REQUIREMENT - The expected answer is the set of lines in the data below between the line holding "[92,1406,132,1421] // form" and the line holding "[237,1566,300,1581] process ->", inclusive, written out exactly.

PROVIDED RECORDS -
_ _ _ _
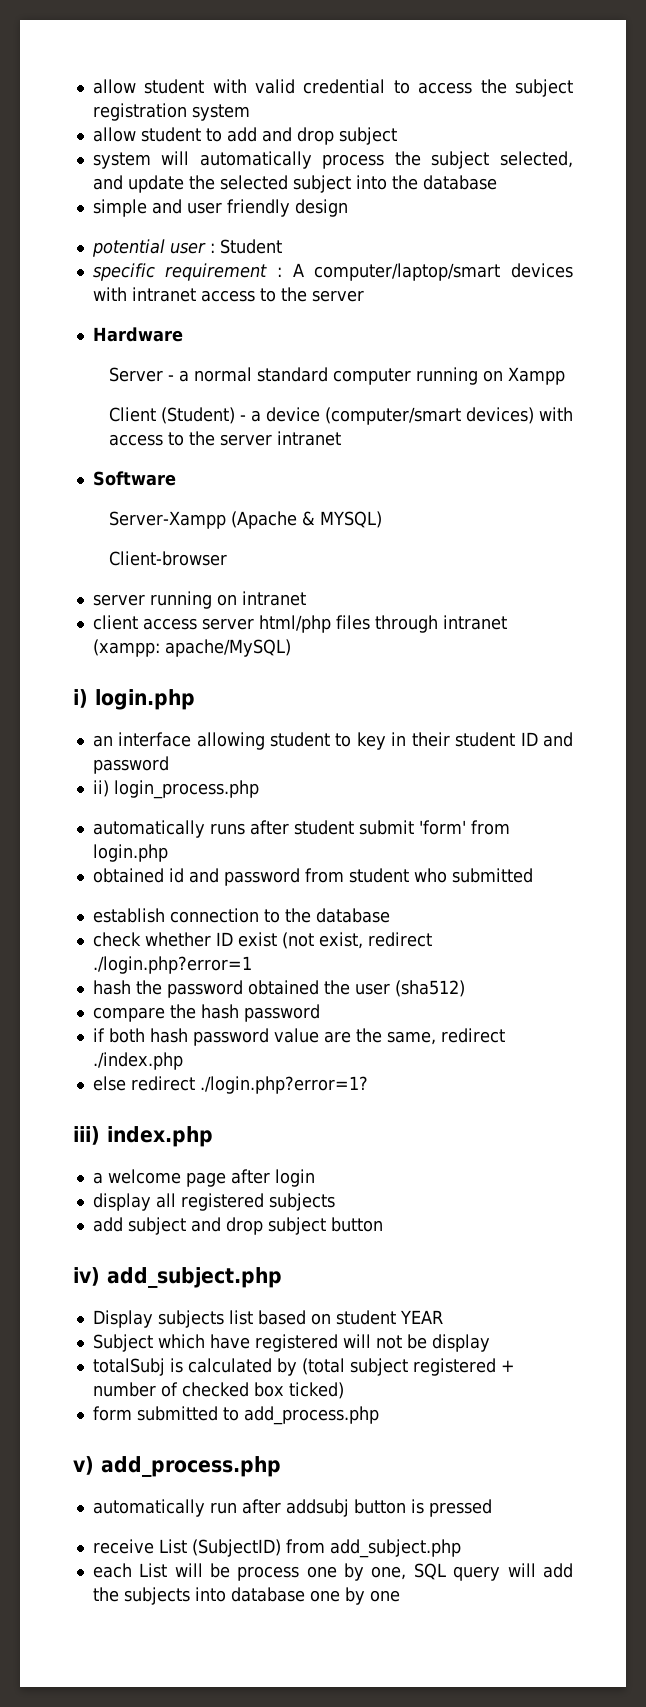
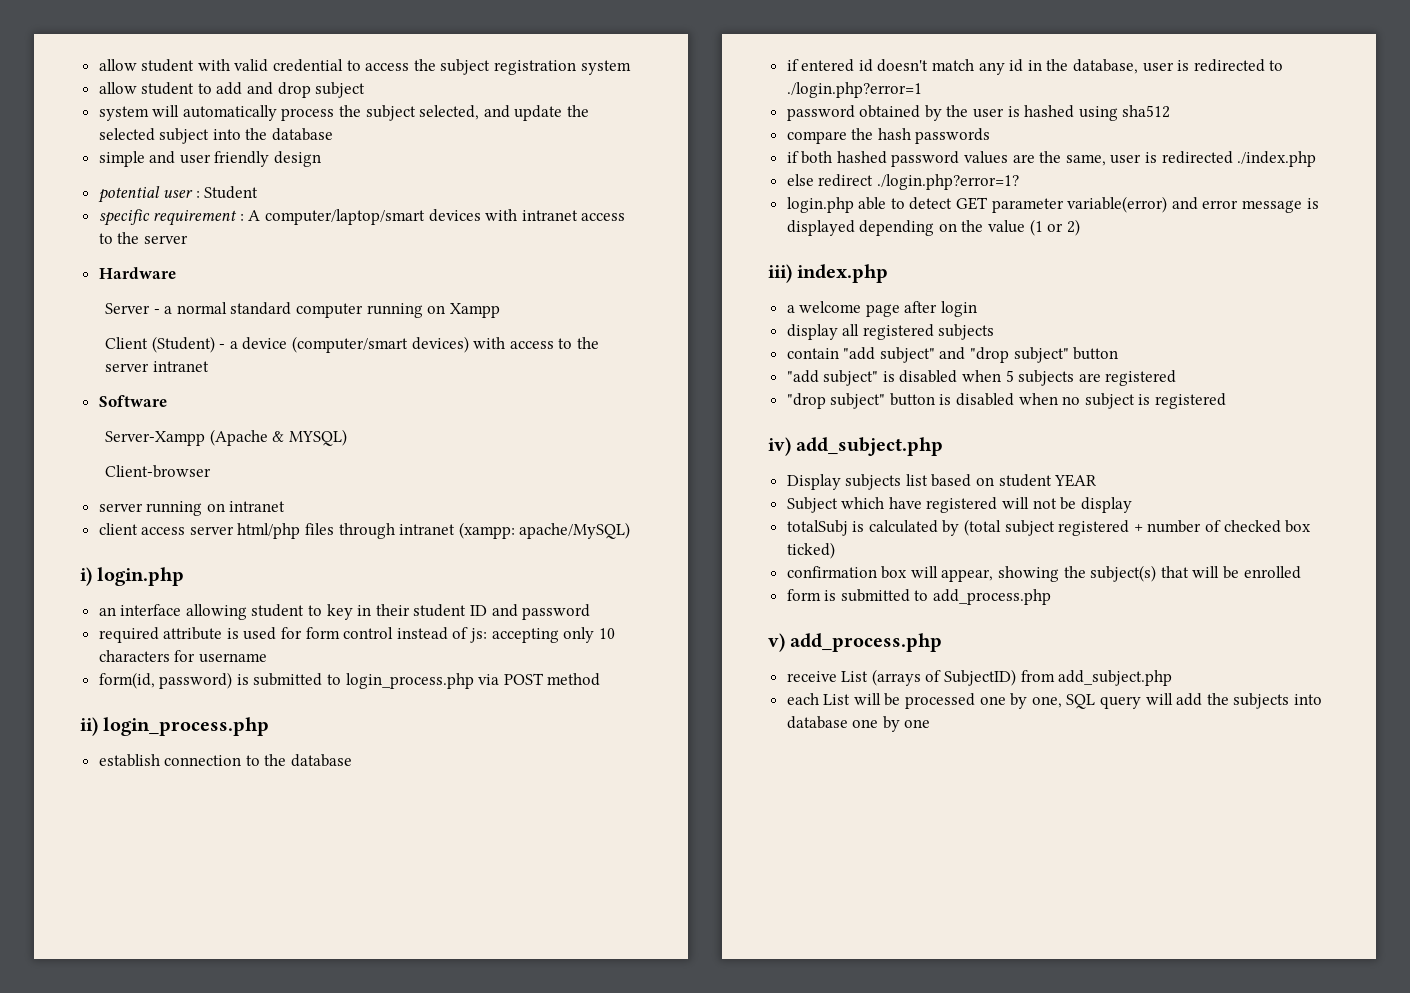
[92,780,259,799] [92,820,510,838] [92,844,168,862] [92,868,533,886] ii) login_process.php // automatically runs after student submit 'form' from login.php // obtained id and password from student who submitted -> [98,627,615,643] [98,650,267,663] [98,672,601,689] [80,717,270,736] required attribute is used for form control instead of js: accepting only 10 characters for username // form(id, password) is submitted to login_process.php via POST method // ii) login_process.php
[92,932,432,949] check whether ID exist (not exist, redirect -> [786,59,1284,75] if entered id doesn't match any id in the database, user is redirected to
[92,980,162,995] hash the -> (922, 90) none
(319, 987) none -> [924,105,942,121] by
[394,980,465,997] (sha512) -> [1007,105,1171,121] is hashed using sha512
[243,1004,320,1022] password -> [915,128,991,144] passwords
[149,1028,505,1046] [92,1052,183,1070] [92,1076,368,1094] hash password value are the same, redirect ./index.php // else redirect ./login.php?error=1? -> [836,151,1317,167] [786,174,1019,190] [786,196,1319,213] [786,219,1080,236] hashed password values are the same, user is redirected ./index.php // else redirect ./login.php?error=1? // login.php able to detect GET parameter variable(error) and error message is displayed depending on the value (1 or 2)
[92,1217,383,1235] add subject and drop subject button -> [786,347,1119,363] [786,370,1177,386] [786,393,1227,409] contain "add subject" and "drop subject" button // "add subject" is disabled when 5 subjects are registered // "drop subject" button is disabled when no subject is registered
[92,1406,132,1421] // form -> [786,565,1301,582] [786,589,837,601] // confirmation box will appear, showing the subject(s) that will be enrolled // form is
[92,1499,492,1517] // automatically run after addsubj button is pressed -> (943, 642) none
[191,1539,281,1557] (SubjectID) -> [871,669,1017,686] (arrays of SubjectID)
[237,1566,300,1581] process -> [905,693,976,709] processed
_ _ _ _
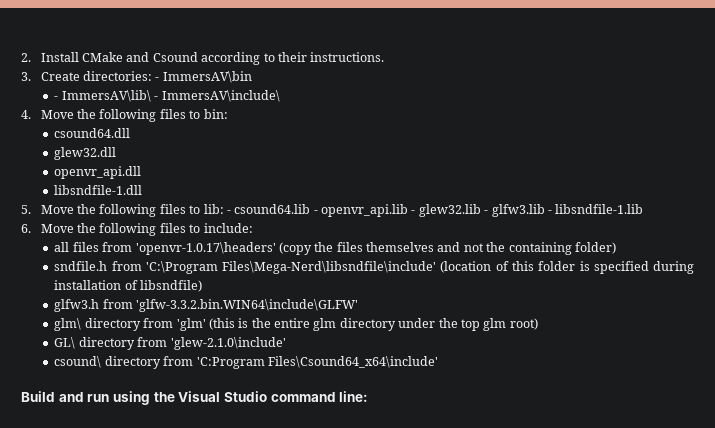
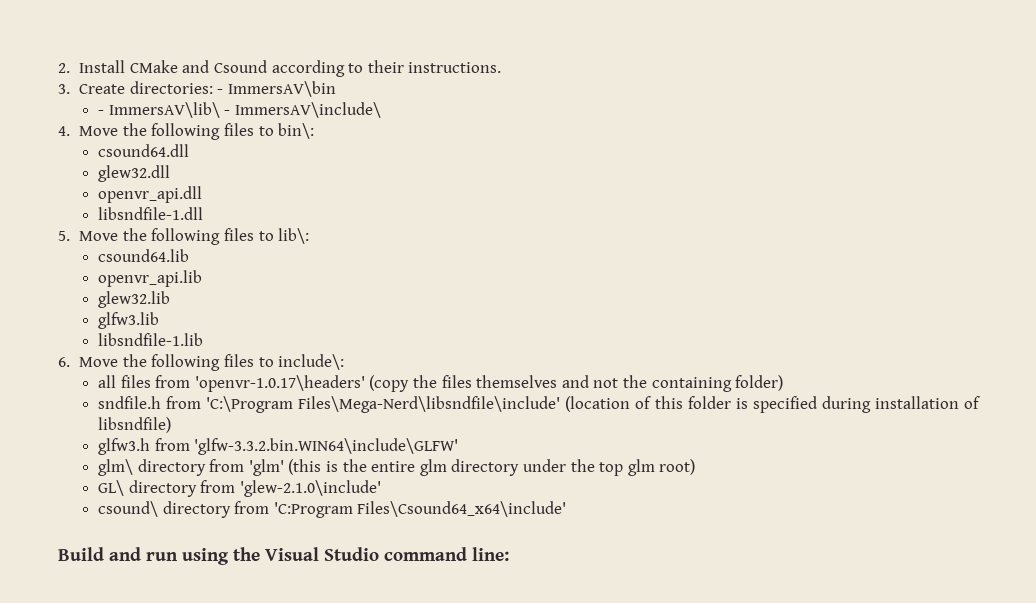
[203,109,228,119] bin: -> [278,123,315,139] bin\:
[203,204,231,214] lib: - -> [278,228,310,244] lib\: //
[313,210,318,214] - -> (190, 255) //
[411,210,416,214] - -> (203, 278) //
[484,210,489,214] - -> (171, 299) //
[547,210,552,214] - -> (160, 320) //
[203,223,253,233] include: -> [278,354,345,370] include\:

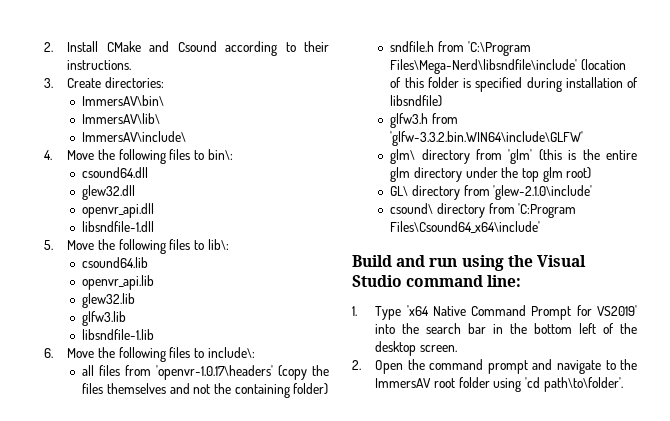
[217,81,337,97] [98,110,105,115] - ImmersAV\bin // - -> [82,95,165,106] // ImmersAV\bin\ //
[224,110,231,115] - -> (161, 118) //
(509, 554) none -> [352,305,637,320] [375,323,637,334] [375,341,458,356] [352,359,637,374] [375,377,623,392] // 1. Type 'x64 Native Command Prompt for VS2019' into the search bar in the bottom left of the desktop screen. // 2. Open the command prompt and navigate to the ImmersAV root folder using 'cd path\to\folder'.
_ _ _ _
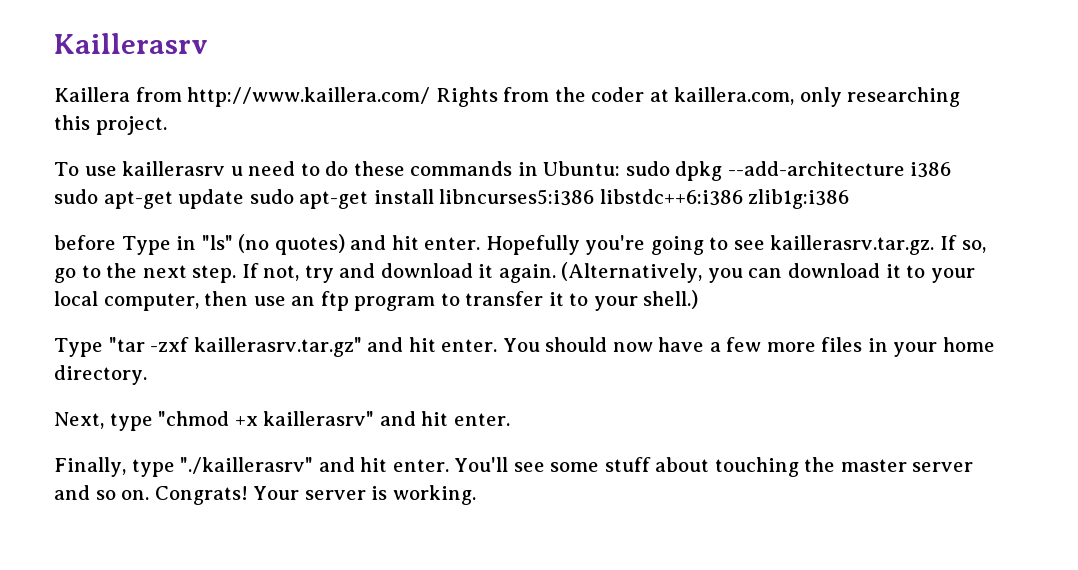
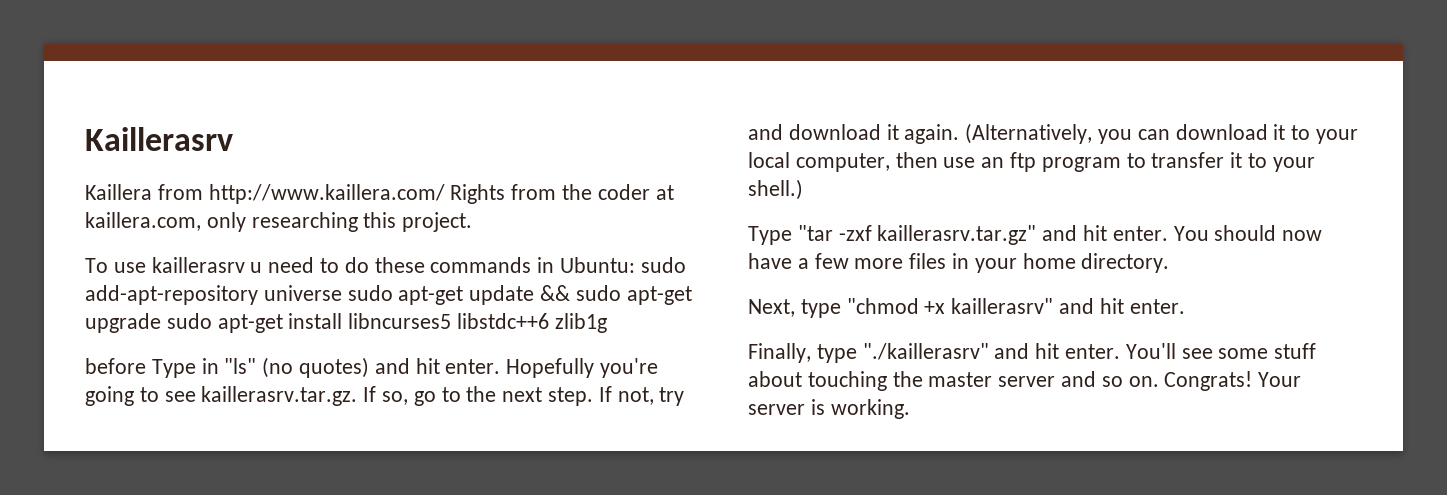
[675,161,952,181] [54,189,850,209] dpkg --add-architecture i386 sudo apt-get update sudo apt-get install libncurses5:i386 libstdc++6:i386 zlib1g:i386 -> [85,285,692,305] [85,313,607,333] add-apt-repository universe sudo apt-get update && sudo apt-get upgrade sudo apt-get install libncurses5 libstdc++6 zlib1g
_ _ _ _
ANSWER TO THE PROBLEM -
[92,1406,132,1421] // form -> [786,565,1301,582] [786,589,837,601] // confirmation box will appear, showing the subject(s) that will be enrolled // form is
[92,1499,492,1517] // automatically run after addsubj button is pressed -> (943, 642) none
[191,1539,281,1557] (SubjectID) -> [871,669,1017,686] (arrays of SubjectID)
[237,1566,300,1581] process -> [905,693,976,709] processed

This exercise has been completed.